1 The Psychotronic Encyclopedia of Film, Ballantine Books, 1987.
lundi 11 janvier 2010
The Psychotronic Construction of Sadomasochism
ABSTRACT
From fin de siècle “sadomania” to the “spicy” torture-chambers of the “pulp era”, popular culture has been defined by its conjoined exploitation of sexuality and violence. Heroes and heroines being violently abused in extreme sadistic fantasies are the common denominator of dozens of narrative sub-genres, from western to hard-boiled, from horror to science-fiction and from jungle adventures to historic romances. This legacy was reworked by cinema since its beginnings as massive popular entertainment with such exploitation subgenres as “vice films” or “monster features” that enacted sadistic sexual subtexts.

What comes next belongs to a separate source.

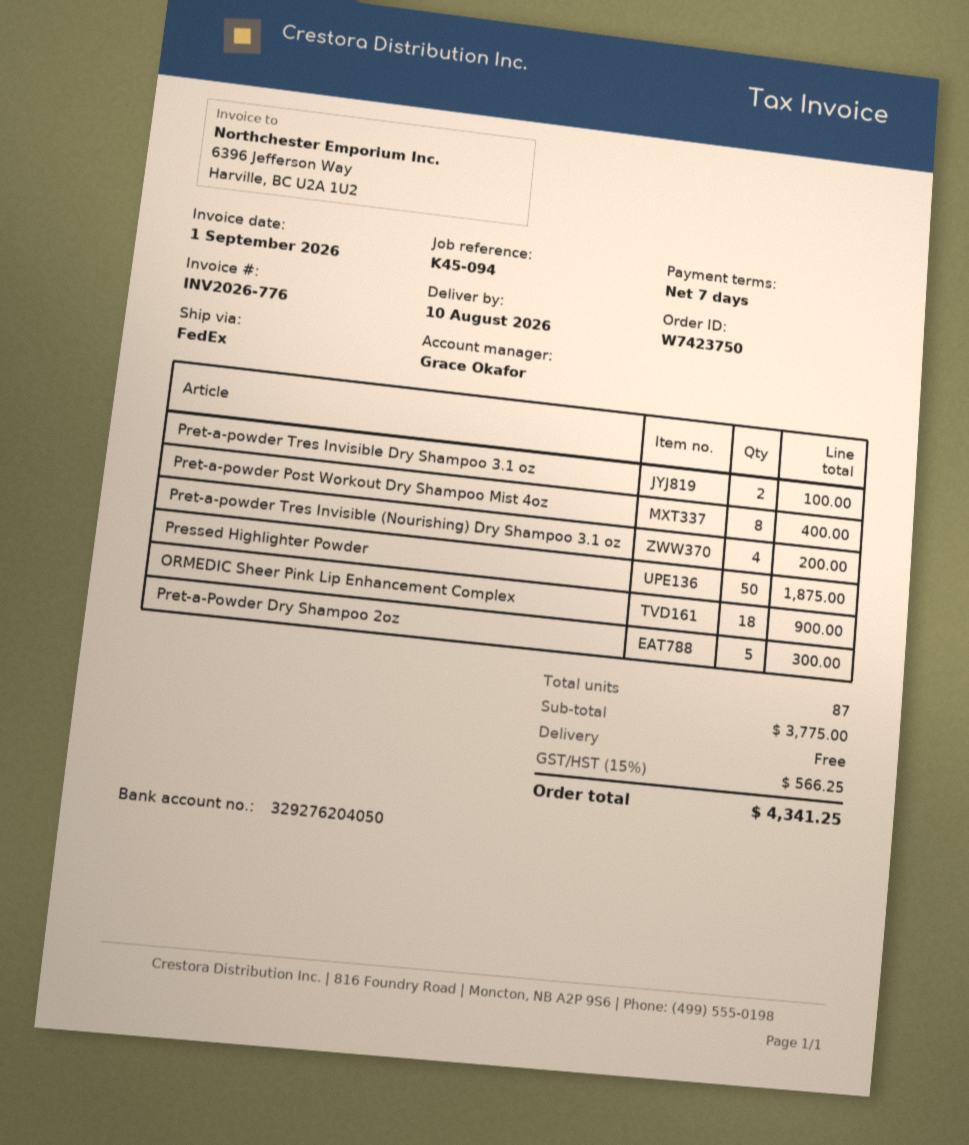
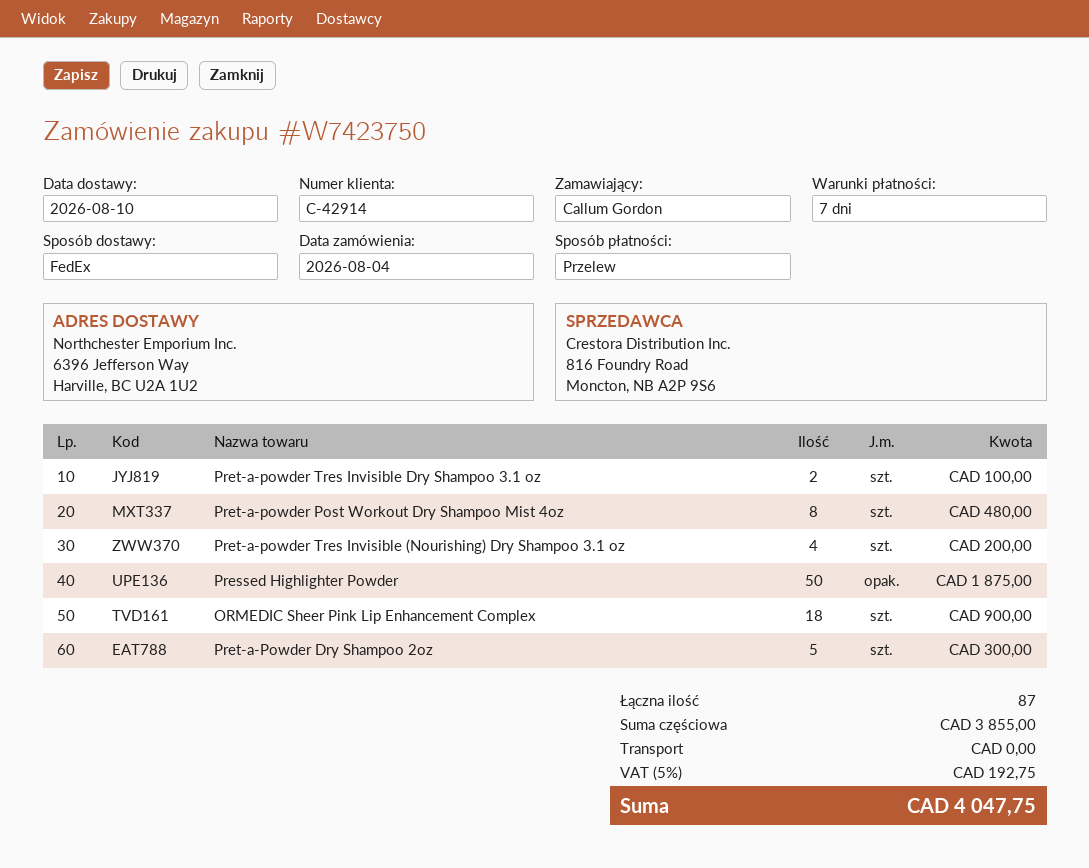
Pret-a-powder Post Workout Dry Shampoo Mist 4oz: 8 for 400.00 -> 8 for 480.00
subtotal: 3775.00 -> 3855.00
tax: 15% = 566.25 -> 5% = 192.75
total: 4341.25 -> 4047.75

From this initial “cinema of cruelty” emerged, outside of the increasingly puritanical Hollywood system, the sexploitation films of the 'grindhouses', assimilating different aspects of bondage subcultures in a complex web of subversion and enactment of the “repressive hypothesis” underlined by M. Foucault. “Nudie cuties” introduced violent elements that would bring to the creation of the “gore” subgenre and the boom of sexploitative violence that must be read against the other currents of the sixties “sexual revolution” more overtly publicized. Increasingly exploiting the image of the emerging SM subcultures within the frame of a problematized “male gaze”, sexploitation triumphed from the American underground to Iberian “sex and sadism”, Italian giallo, French sex-vampires or German “nasty witch-hunting”, from Brazilian psychotronia and Mexican macho horror to Japanese sexual tortures. Following the “proliferation of perversion” that characterizes the micro-powers of a disciplinary society in crisis new subgenres arise illustrating the sado-masochistic paradigm, from nunsploitation to nazi exploitation, gang girls on rampage to women in prison, rape and revenge to cannibal sex and soft-porn sadean fantasies. We will try to explain this “global epidemic” of SM imagery as a deliberate cultural “construction” that reflects the inflationary reaction of symbolic powers under stress as well as the corroding creativity of fringe subcultures liberated by a massive paradigm shift.